8. Marriage in minority: If father of minor girl has given her in
marriage before attaining age of fifteen years, she may revoke marriage.

Where the marriage has not been consummated, following reasons


shall be sufficient grounds for the dissolution of marriage:
1. Habitual assault: If husband habitually assaults his wife and makes
her life miserable by cruelty of conduct even without physical ill-
treatment, may cause demand for dissolution.
2. Infamous life: If her husband associates with others women and
leads infamous life, shall amount reasonable ground for dissolution.
3. Induces for immoral life: Dissolution becomes necessary when
husband attempts to force her to lead immoral life.
4. Illegal prevention: When husband sells her property without her
consents and without any valid reason and prevents her to exercise her
legal rights, dissolution becomes imperative.
5. Obstruction in religious practice: A Muslim woman can exercise
her religious practice and may adopt religious profession. Obstruction of
husband in discharge of above obligations is valid reason for dissolution
of marriage.
6. Inequitable treatment: Muslim husband may have more than one
wives in certain cases but he has to treat all of them equitably. If he fails
to do so may one of his wives put in dissolution of marriage.
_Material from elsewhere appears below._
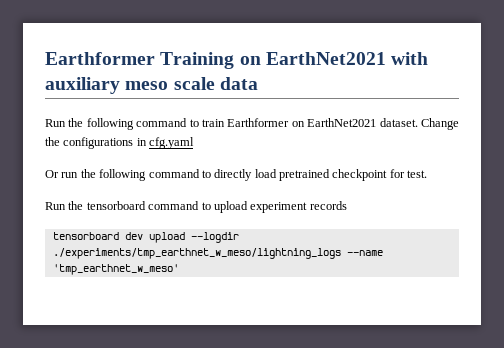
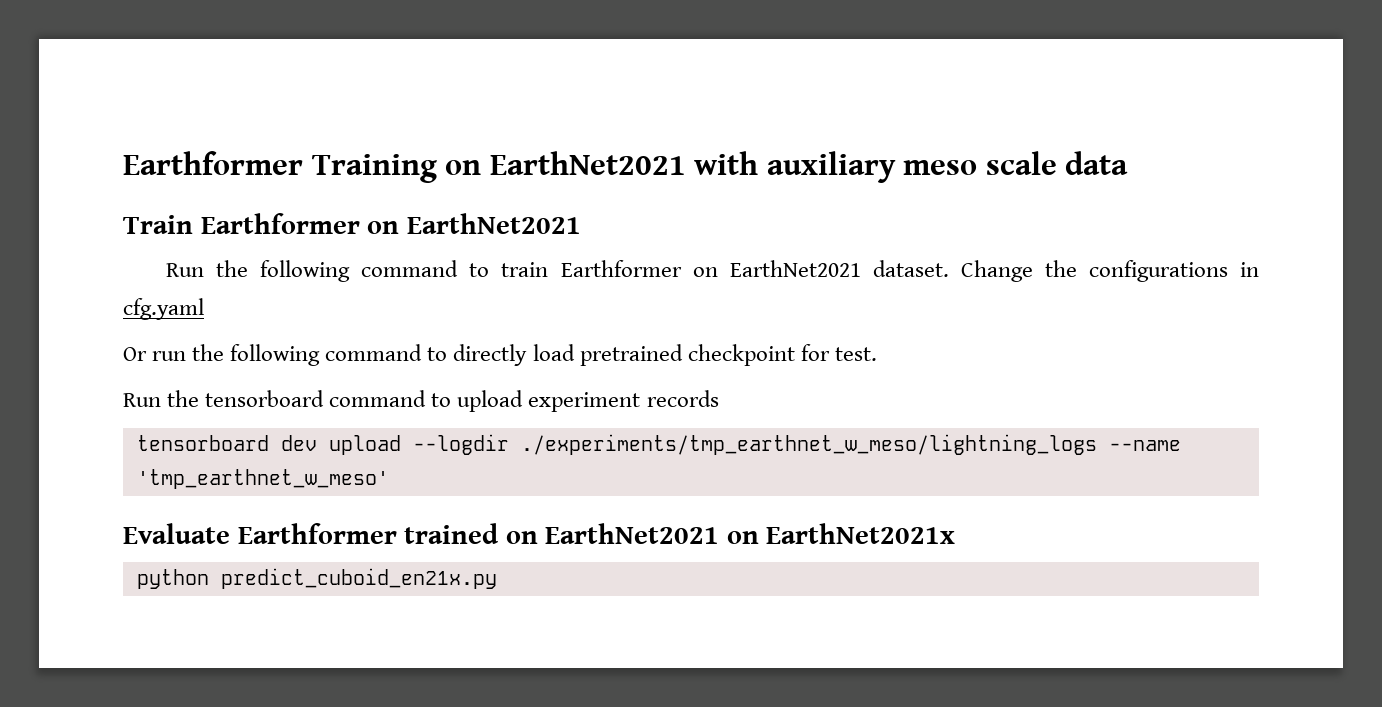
+ Train Earthformer on EarthNet2021
+ Evaluate Earthformer trained on EarthNet2021 on EarthNet2021x
+ python predict_cuboid_en21x.py

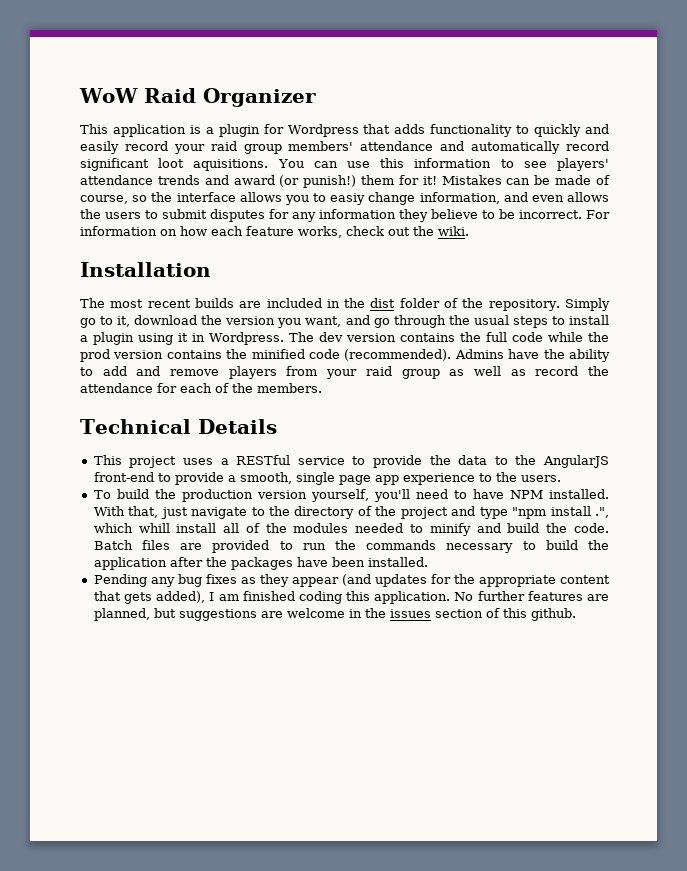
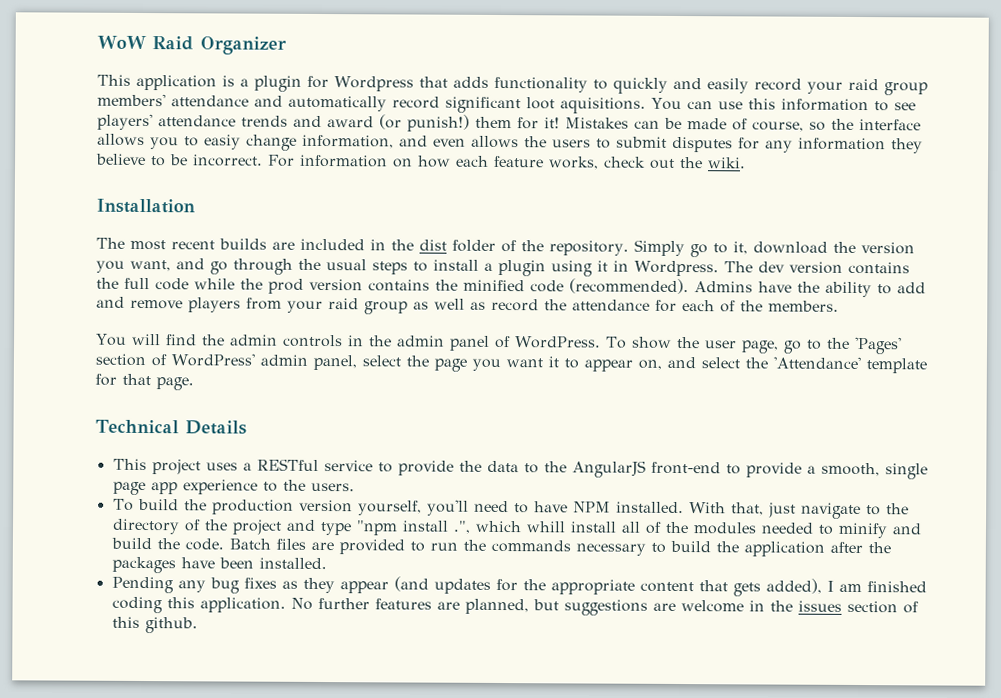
+ You will find the admin controls in the admin panel of WordPress. To show the user page, go to the 'Pages' section of WordPress' admin panel, select the page you want it to appear on, and select the 'Attendance' template for that page.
Decree of dissolution of marriage is not passed in following cases:


1. Where the sentence has not been final by Court, but if sentence
became final after all appeals, decree shall be issued.
2. Where husband appears within six months after passing such decree
and prepares to perform his conjugal duties. Decree, which has been
issued, shall be set aside.
3. Where he ceases his impotency within one year after making an
application in Court.
DIVORCE
Divorce: It is discussed in Quran in Sura Al-Baqra under verses nos.
226, 236, 237, Sura Al- ahzab verse no. 49, Sura Mujadila verses nos.
3 and 4, and Sura Talaq verses from 1 to 7.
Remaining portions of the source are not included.